→ **SUPPLIED RECORDS**
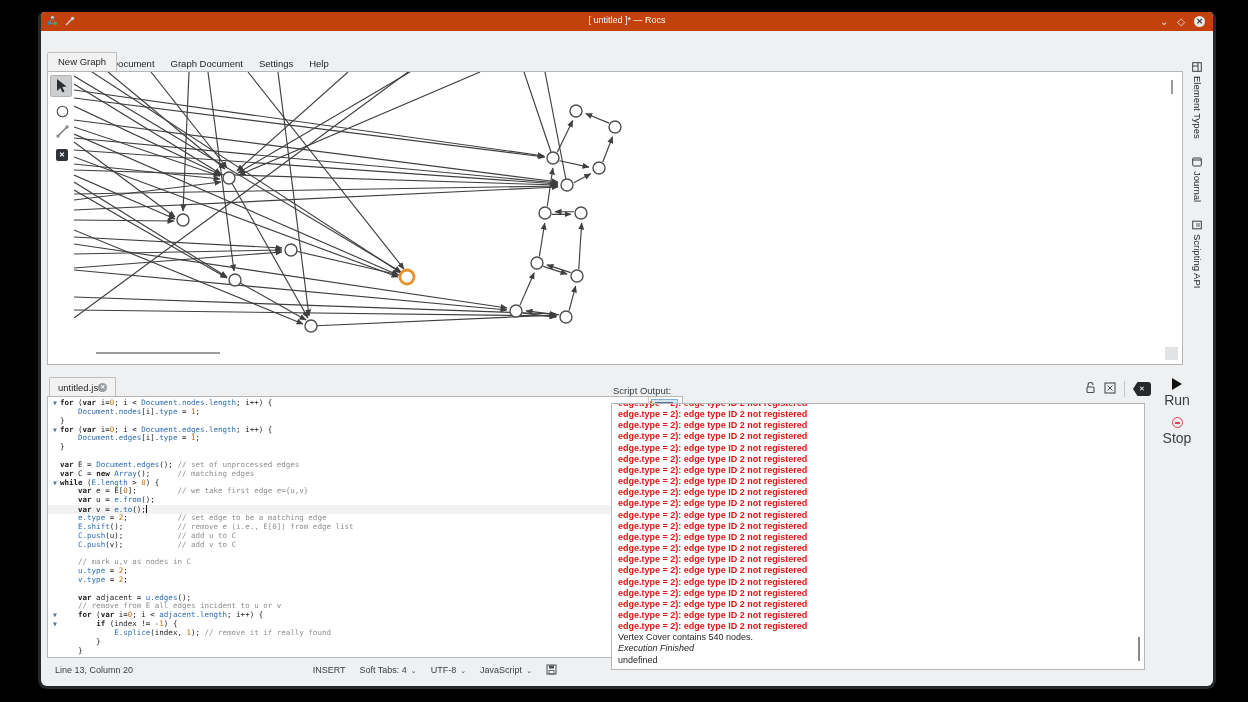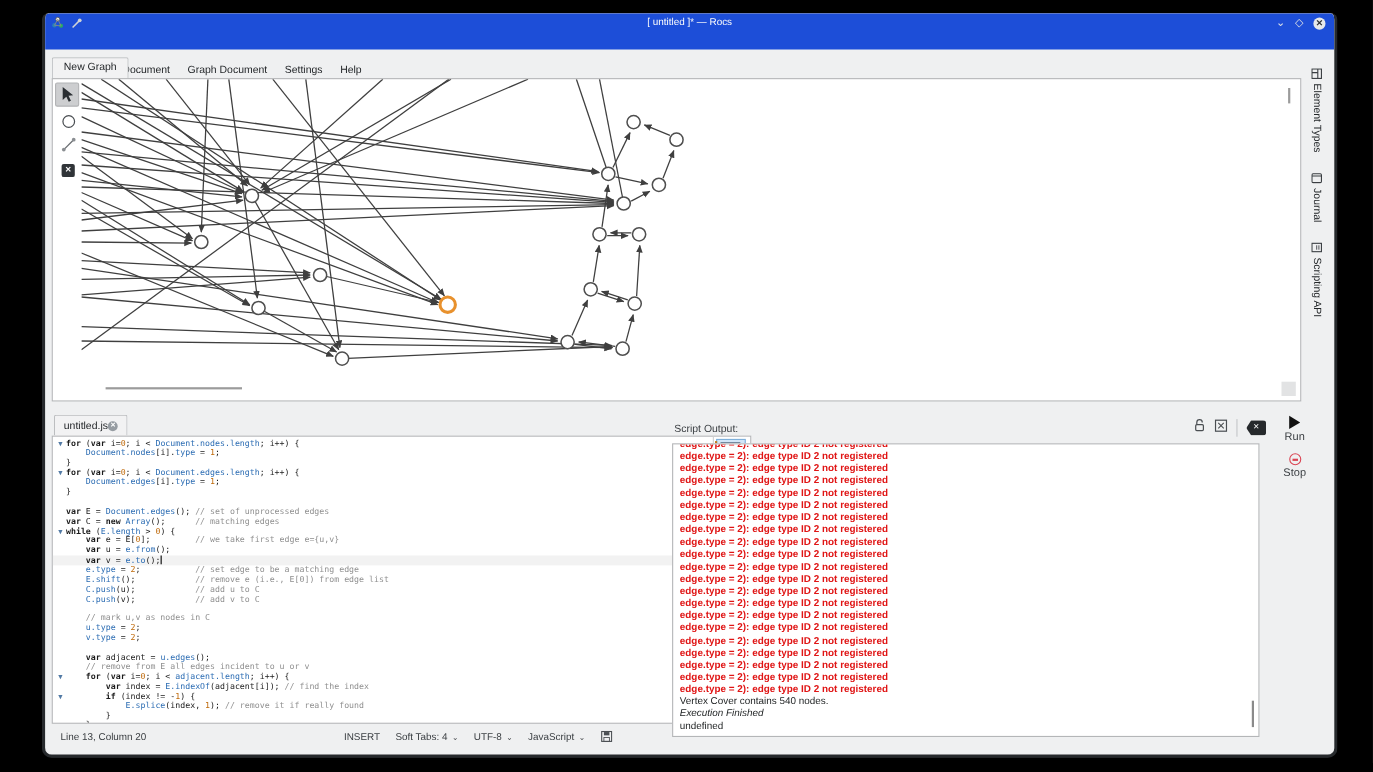--- a/index.html
+++ b/index.html
@@ -1,21 +1,21 @@
 <!DOCTYPE html>
 <html><head>
 <meta charset="utf-8">
 <style>
   html,body{margin:0;padding:0;background:#000;width:1248px;height:702px;overflow:hidden;
     font-family:"Liberation Sans",sans-serif;-webkit-font-smoothing:antialiased;}
   *{box-sizing:border-box;}
   #window{position:absolute;left:38px;top:12px;width:1178px;height:677px;background:#eff0f1;
     border:3px solid #26292c;border-top:none;border-radius:6px 6px 9px 9px;overflow:hidden;}
   
-  .titlebar{position:absolute;left:0;top:0;right:0;height:33px;background:#1d4ed8;border-radius:4px 4px 0 0;
+  .titlebar{position:absolute;left:0;top:0;right:0;height:19px;background:#c2410c;border-radius:4px 4px 0 0;
     color:#fcfcfc;font-size:9px;}
   .titlebar .title{position:absolute;left:0;right:0;top:3px;text-align:center;}
   .tb-icons-left{position:absolute;left:6px;top:3px;display:flex;gap:7px;align-items:center;}
   .tb-icons-right{position:absolute;right:8px;top:2px;display:flex;gap:9px;align-items:center;height:15px;}
   .wc{color:#dfe2e5;font-size:10px;line-height:14px;}
   .wc-close{width:11px;height:11px;border-radius:50%;background:#e6e8ea;color:#2b2e31;font-size:8px;
     line-height:11px;text-align:center;font-weight:bold;}
   
   .menubar{position:absolute;left:0;top:19px;right:0;height:20px;display:flex;align-items:center;
     font-size:9.5px;color:#232629;padding-left:4px;}
@@ -67,21 +67,21 @@
     font-size:9px;color:#3a3e42;}
   .statusbar .pos{margin-left:8px;}
   .statusbar .right{margin-left:auto;display:flex;align-items:center;gap:14px;padding-right:38px;}
   .chev{font-size:7px;color:#4a4e52;margin-left:4px;}
   
   .outlabel{position:absolute;left:572px;top:373px;font-size:9.5px;color:#3a3e42;}
   .outicons{position:absolute;left:1044px;top:368px;display:flex;align-items:center;gap:8px;height:18px;}
   .osep{width:1px;height:16px;background:#c4c6c8;}
   .clearbtn{width:18px;height:14px;background:#26292c;border-radius:2px 3px 3px 2px;color:#fff;
     font-size:7px;line-height:14px;text-align:center;clip-path:polygon(25% 0,100% 0,100% 100%,25% 100%,0 50%);}
-  .runcol{position:absolute;left:1118px;top:366px;width:36px;text-align:center;font-size:10px;color:#3a3e42;}
+  .runcol{position:absolute;left:1118px;top:366px;width:36px;text-align:center;font-size:14px;color:#3a3e42;}
   .runtri{width:0;height:0;border-left:10px solid #111;border-top:6px solid transparent;
     border-bottom:6px solid transparent;margin:0 auto 2px auto;}
   .stopico{width:11px;height:11px;border:1.5px solid #da4453;border-radius:50%;margin:9px auto 2px auto;position:relative;}
   .stopico:after{content:"";position:absolute;left:2px;right:2px;top:4px;height:1.5px;background:#da4453;}
   .outbox{position:absolute;left:570px;top:391px;width:534px;height:267px;background:#fff;border:1px solid #b4b6b8;overflow:hidden;}
   .outcontent{position:absolute;left:6px;top:-6px;right:10px;}
   .ol{font-size:9px;line-height:11.15px;font-weight:bold;color:#e01515;white-space:nowrap;}
   .ol.plain{font-weight:normal;color:#232627;}
   .ol.ital{font-weight:normal;font-style:italic;color:#232627;}
   .oscroll{position:absolute;right:4px;bottom:8px;width:2px;height:24px;background:#8a8a8a;}
@@ -291,21 +291,20 @@
         <div class="cl"><span class="mk"></span><span>    </span><span class="b">C.push</span><span>(u);            </span><span class="c">// add u to C</span></div>
         <div class="cl"><span class="mk"></span><span>    </span><span class="b">C.push</span><span>(v);            </span><span class="c">// add v to C</span></div>
         <div class="cl"><span class="mk"></span></div>
         <div class="cl"><span class="mk"></span><span>    </span><span class="c">// mark u,v as nodes in C</span></div>
         <div class="cl"><span class="mk"></span><span>    </span><span class="b">u.type</span><span> = </span><span class="o">2</span><span>;</span></div>
         <div class="cl"><span class="mk"></span><span>    </span><span class="b">v.type</span><span> = </span><span class="o">2</span><span>;</span></div>
         <div class="cl"><span class="mk"></span></div>
         <div class="cl"><span class="mk"></span><span>    </span><span class="k">var</span><span> adjacent = </span><span class="b">u.edges</span><span>();</span></div>
         <div class="cl"><span class="mk"></span><span>    </span><span class="c">// remove from E all edges incident to u or v</span></div>
         <div class="cl"><span class="mk">▼</span><span>    </span><span class="k">for</span><span> (</span><span class="k">var</span><span> i=</span><span class="o">0</span><span>; i &lt; </span><span class="b">adjacent.length</span><span>; i++) {</span></div>
-        <div class="cl"><span class="mk"></span><span>        </span><span class="k">var</span><span> index = </span><span class="b">E.indexOf</span><span>(adjacent[i]); </span><span class="c">// find the index</span></div>
         <div class="cl"><span class="mk">▼</span><span>        </span><span class="k">if</span><span> (index != -</span><span class="o">1</span><span>) {</span></div>
         <div class="cl"><span class="mk"></span><span>            </span><span class="b">E.splice</span><span>(index, </span><span class="o">1</span><span>); </span><span class="c">// remove it if really found</span></div>
         <div class="cl"><span class="mk"></span><span>        }</span></div>
         <div class="cl"><span class="mk"></span><span>    }</span></div>
       </div>
     <div class="minimap">
       <div class="mm-view"></div>
       <div class="mm-mod"></div>
       <div class="mm-lines"></div>
       <div class="mm-red1"></div>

→ **WHAT YOU HAVE TO DO**
Reproduce only the lines above spanning from the line containing "adjacent = </span><span" through the line containing "(index != -</span><span", word for word.

→ **ANSWER TO THE PROBLEM**
         <div class="cl"><span class="mk"></span><span>    </span><span class="k">var</span><span> adjacent = </span><span class="b">u.edges</span><span>();</span></div>
         <div class="cl"><span class="mk"></span><span>    </span><span class="c">// remove from E all edges incident to u or v</span></div>
         <div class="cl"><span class="mk">▼</span><span>    </span><span class="k">for</span><span> (</span><span class="k">var</span><span> i=</span><span class="o">0</span><span>; i &lt; </span><span class="b">adjacent.length</span><span>; i++) {</span></div>
-        <div class="cl"><span class="mk"></span><span>        </span><span class="k">var</span><span> index = </span><span class="b">E.indexOf</span><span>(adjacent[i]); </span><span class="c">// find the index</span></div>
         <div class="cl"><span class="mk">▼</span><span>        </span><span class="k">if</span><span> (index != -</span><span class="o">1</span><span>) {</span></div>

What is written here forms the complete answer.